Task >> Without the pictures, give the entries below again exactly as written.

Data in this exercise >>
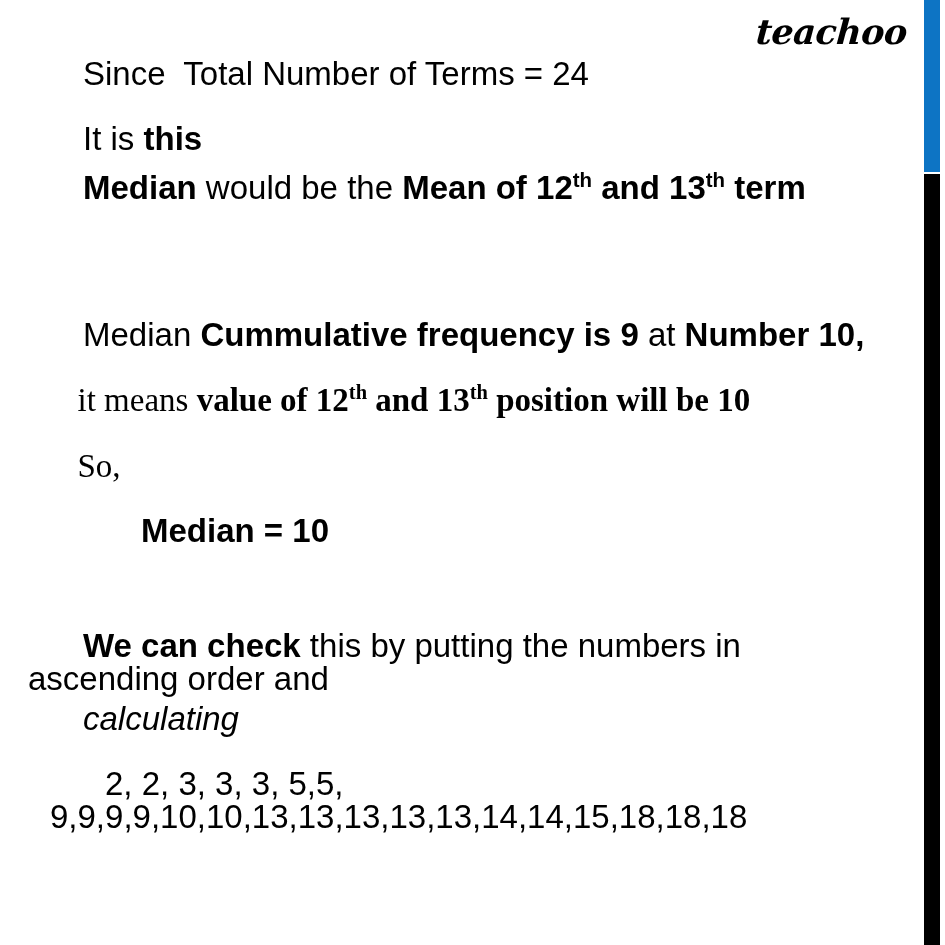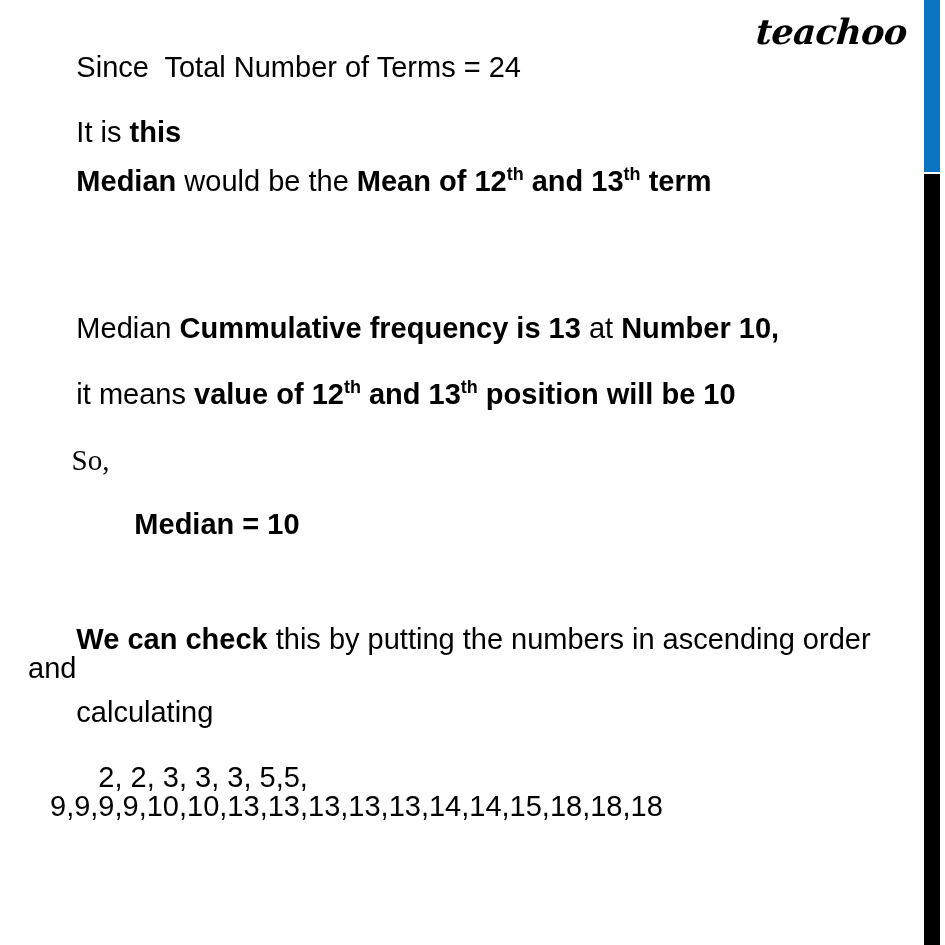--- a/index.html
+++ b/index.html
@@ -58,7 +58,7 @@
   }
   .line {
     color: #000000;
-    font-size: 29px;
+    font-size: 33px;
     line-height: 1;
     white-space: pre-wrap;
     font-weight: normal;

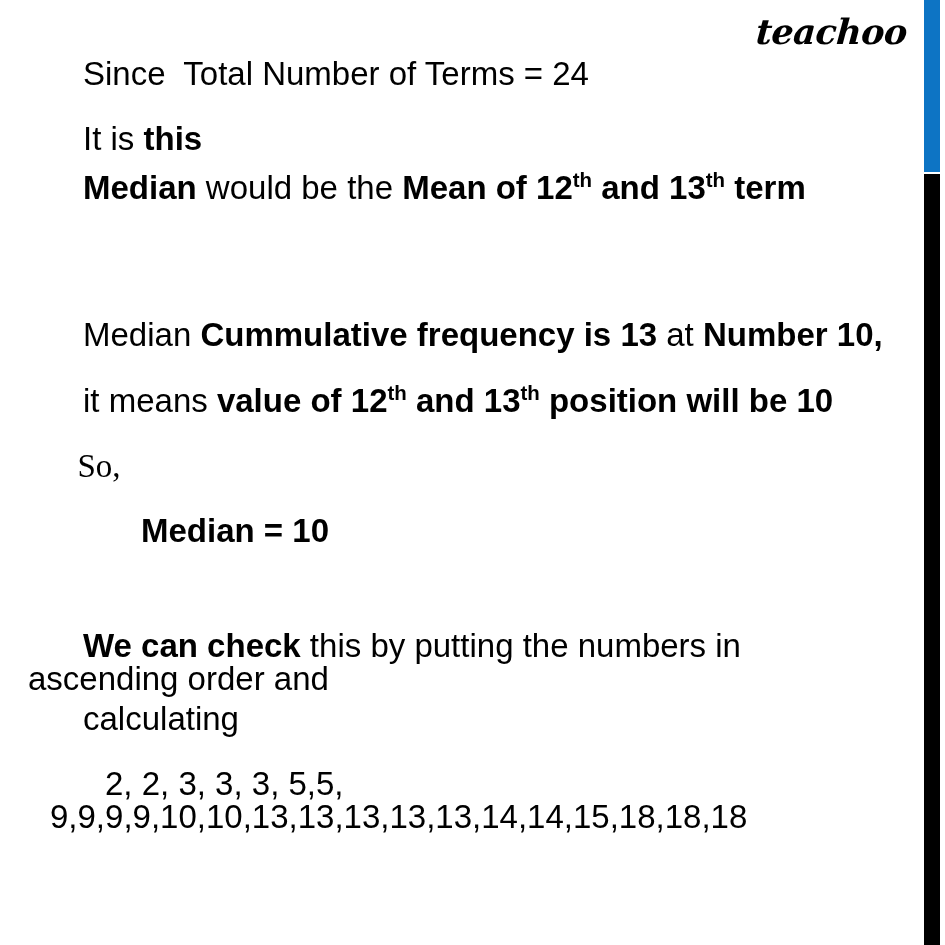--- a/index.html
+++ b/index.html
@@ -106,7 +106,7 @@
     </div>
 
     <div class="line l4">
-      <span>Median </span><span class="b">Cummulative frequency is 13</span><span> at </span><span class="b">Number 10,</span>
+      <span>Median </span><span class="b">Cummulative frequency is 9</span><span> at </span><span class="b">Number 10,</span>
     </div>
 
     <div class="line l5">

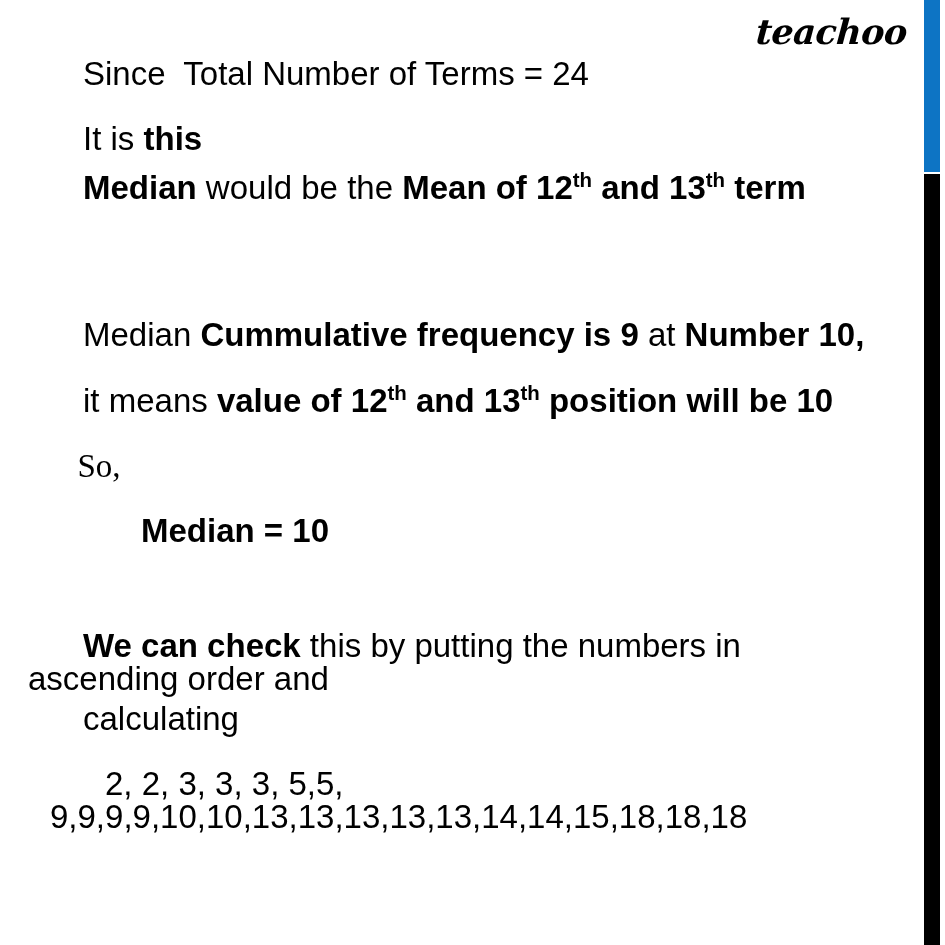--- a/index.html
+++ b/index.html
@@ -74,7 +74,7 @@
   .l2  { position: absolute; top: 89px;  left: 0; }
   .l3  { position: absolute; top: 138px; left: 0; }
   .l4  { position: absolute; top: 285px; left: 0; }
-  .l5  { position: absolute; top: 351px; left: 0; }
+  .l5  { position: absolute; top: 351px; left: 0; font-family: Liberation Serif, serif; }
   .l6  { position: absolute; top: 417px; left: 0; font-family: Liberation Serif, serif; }
   .l7  { position: absolute; top: 481px; left: 58px; }
   .l8  { position: absolute; top: 596px; left: 0; }

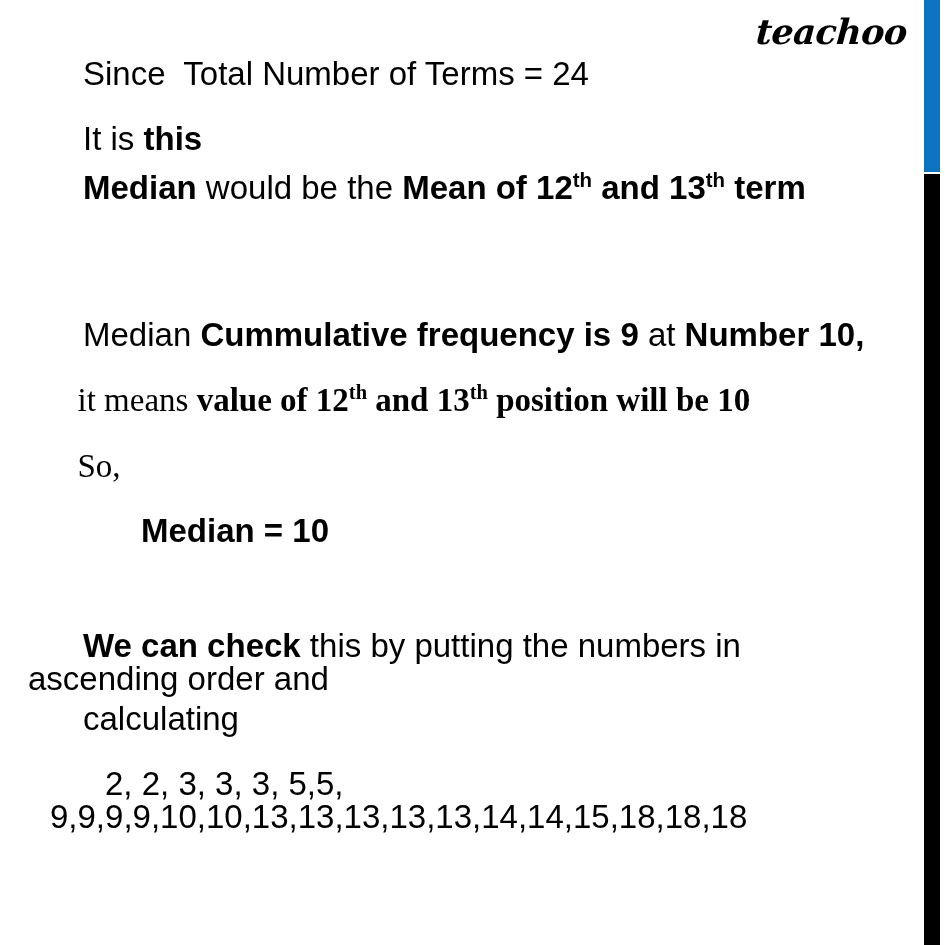--- a/index.html
+++ b/index.html
@@ -78,7 +78,7 @@
   .l6  { position: absolute; top: 417px; left: 0; font-family: Liberation Serif, serif; }
   .l7  { position: absolute; top: 481px; left: 58px; }
   .l8  { position: absolute; top: 596px; left: 0; }
-  .l9  { position: absolute; top: 669px; left: 0; }
+  .l9  { position: absolute; top: 669px; left: 0; font-style: italic; }
   .l10 { position: absolute; top: 734px; left: 22px; }
 </style>
 </head>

Completed task >>
--- a/index.html
+++ b/index.html
@@ -58,7 +58,7 @@
   }
   .line {
     color: #000000;
-    font-size: 29px;
+    font-size: 33px;
     line-height: 1;
     white-space: pre-wrap;
     font-weight: normal;

--- a/index.html
+++ b/index.html
@@ -106,7 +106,7 @@
     </div>
 
     <div class="line l4">
-      <span>Median </span><span class="b">Cummulative frequency is 13</span><span> at </span><span class="b">Number 10,</span>
+      <span>Median </span><span class="b">Cummulative frequency is 9</span><span> at </span><span class="b">Number 10,</span>
     </div>
 
     <div class="line l5">

--- a/index.html
+++ b/index.html
@@ -74,7 +74,7 @@
   .l2  { position: absolute; top: 89px;  left: 0; }
   .l3  { position: absolute; top: 138px; left: 0; }
   .l4  { position: absolute; top: 285px; left: 0; }
-  .l5  { position: absolute; top: 351px; left: 0; }
+  .l5  { position: absolute; top: 351px; left: 0; font-family: Liberation Serif, serif; }
   .l6  { position: absolute; top: 417px; left: 0; font-family: Liberation Serif, serif; }
   .l7  { position: absolute; top: 481px; left: 58px; }
   .l8  { position: absolute; top: 596px; left: 0; }

--- a/index.html
+++ b/index.html
@@ -78,7 +78,7 @@
   .l6  { position: absolute; top: 417px; left: 0; font-family: Liberation Serif, serif; }
   .l7  { position: absolute; top: 481px; left: 58px; }
   .l8  { position: absolute; top: 596px; left: 0; }
-  .l9  { position: absolute; top: 669px; left: 0; }
+  .l9  { position: absolute; top: 669px; left: 0; font-style: italic; }
   .l10 { position: absolute; top: 734px; left: 22px; }
 </style>
 </head>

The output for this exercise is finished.